» Task directions:
Your answer must be an exact copy of the data, without any pictures.

» Provided data:
━━━━━━━━━━

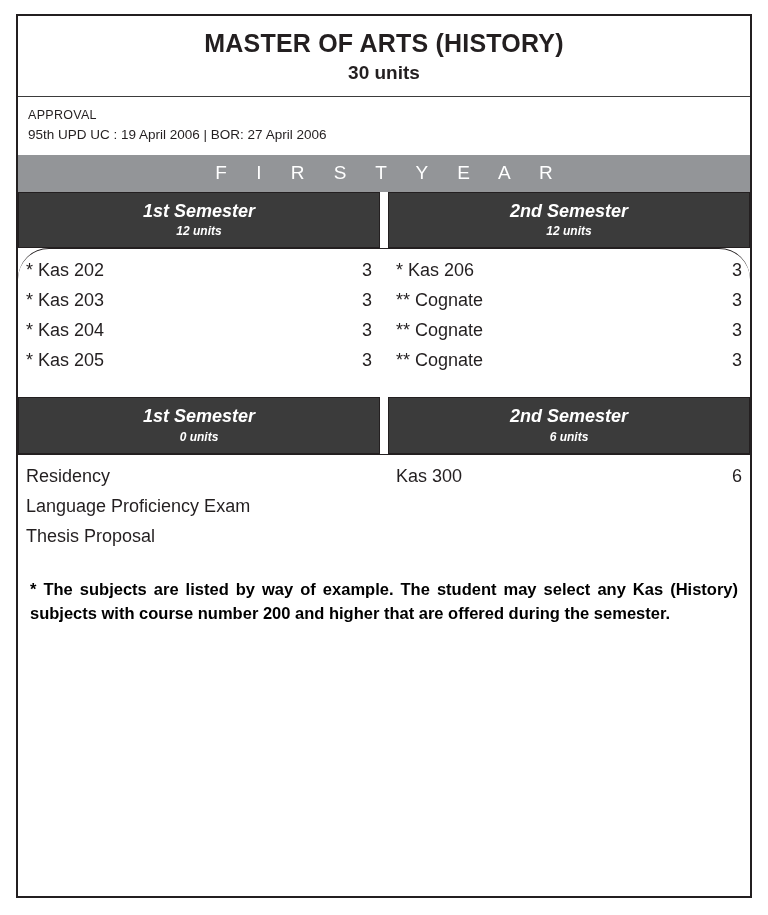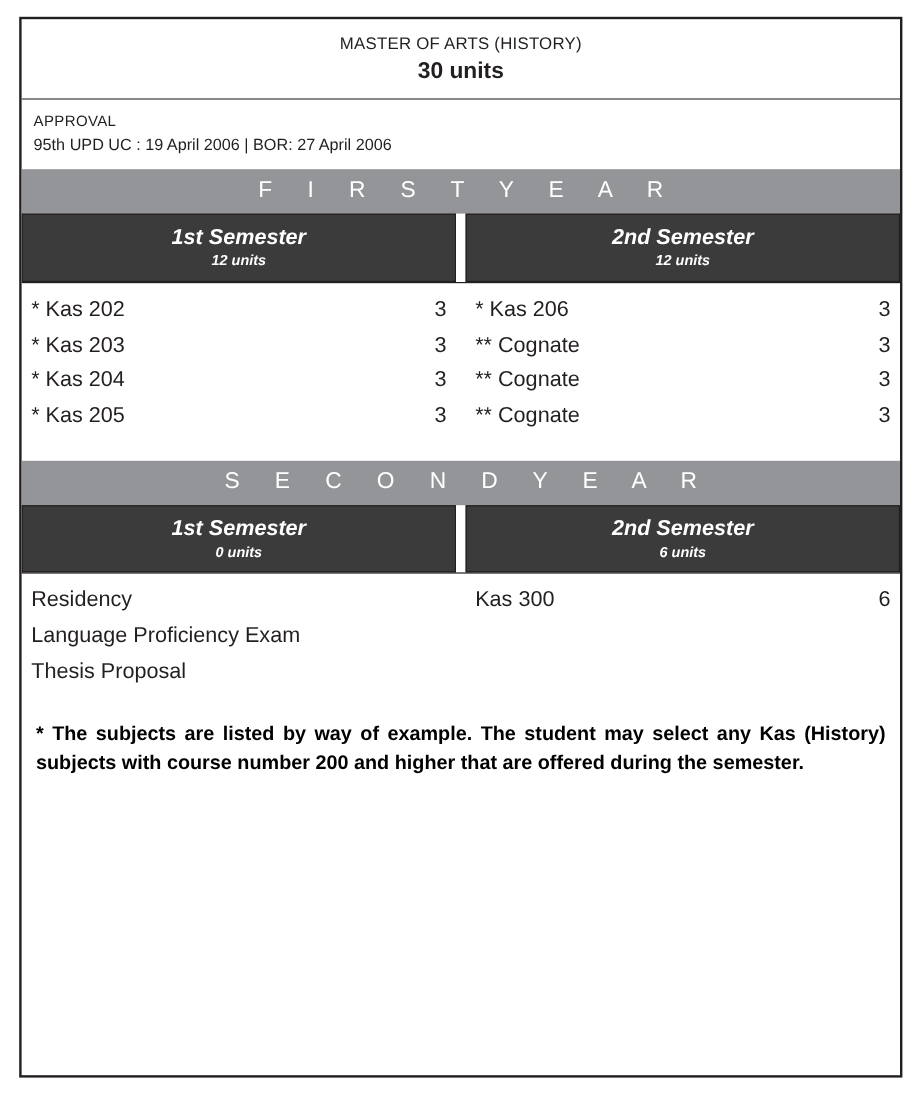--- a/index.html
+++ b/index.html
@@ -27,22 +27,22 @@
     overflow: hidden;
   }
 
   
   .title-block {
     padding: 12px 10px 10px 10px;
     text-align: center;
     border-bottom: 1px solid #3b3b3b;
   }
   .title-main {
-    font-size: 14px;
-    font-weight: normal;
+    font-size: 25px;
+    font-weight: bold;
     letter-spacing: 0.2px;
     line-height: 1.25;
   }
   .title-units {
     font-size: 19px;
     font-weight: bold;
     line-height: 1.3;
     margin-top: 2px;
   }
 
@@ -115,21 +115,21 @@
     display: flex;
     justify-content: space-between;
     align-items: baseline;
     font-size: 18px;
     line-height: 1.66;
     white-space: nowrap;
   }
   .course-name { text-align: left; }
   .course-units { text-align: right; padding-left: 10px; }
 
-  .first-year-body { height: 148px; }
+  .first-year-body { height: 148px; border-radius: 31px; }
   .second-year-body { height: 100px; }
 
   
   .footnotes {
     padding: 22px 12px 0 12px;
   }
   .footnote {
     font-size: 16.5px;
     font-weight: bold;
     line-height: 1.46;
@@ -197,21 +197,20 @@
         <span class="course-name">** Cognate</span>
         <span class="course-units">3</span>
       </div>
       <div class="course-item">
         <span class="course-name">** Cognate</span>
         <span class="course-units">3</span>
       </div>
     </div>
   </div>
 
-  <div class="year-band">S E C O N D   Y E A R</div>
 
   <div class="sem-header-row">
     <div class="sem-header">
       <div class="sem-name">1st Semester</div>
       <div class="sem-units">0 units</div>
     </div>
     <div class="sem-header">
       <div class="sem-name">2nd Semester</div>
       <div class="sem-units">6 units</div>
     </div>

━━━━━━━━━━

» Your response:
--- a/index.html
+++ b/index.html
@@ -27,22 +27,22 @@
     overflow: hidden;
   }
 
   
   .title-block {
     padding: 12px 10px 10px 10px;
     text-align: center;
     border-bottom: 1px solid #3b3b3b;
   }
   .title-main {
-    font-size: 14px;
-    font-weight: normal;
+    font-size: 25px;
+    font-weight: bold;
     letter-spacing: 0.2px;
     line-height: 1.25;
   }
   .title-units {
     font-size: 19px;
     font-weight: bold;
     line-height: 1.3;
     margin-top: 2px;
   }
 
@@ -115,21 +115,21 @@
     display: flex;
     justify-content: space-between;
     align-items: baseline;
     font-size: 18px;
     line-height: 1.66;
     white-space: nowrap;
   }
   .course-name { text-align: left; }
   .course-units { text-align: right; padding-left: 10px; }
 
-  .first-year-body { height: 148px; }
+  .first-year-body { height: 148px; border-radius: 31px; }
   .second-year-body { height: 100px; }
 
   
   .footnotes {
     padding: 22px 12px 0 12px;
   }
   .footnote {
     font-size: 16.5px;
     font-weight: bold;
     line-height: 1.46;
@@ -197,21 +197,20 @@
         <span class="course-name">** Cognate</span>
         <span class="course-units">3</span>
       </div>
       <div class="course-item">
         <span class="course-name">** Cognate</span>
         <span class="course-units">3</span>
       </div>
     </div>
   </div>
 
-  <div class="year-band">S E C O N D   Y E A R</div>
 
   <div class="sem-header-row">
     <div class="sem-header">
       <div class="sem-name">1st Semester</div>
       <div class="sem-units">0 units</div>
     </div>
     <div class="sem-header">
       <div class="sem-name">2nd Semester</div>
       <div class="sem-units">6 units</div>
     </div>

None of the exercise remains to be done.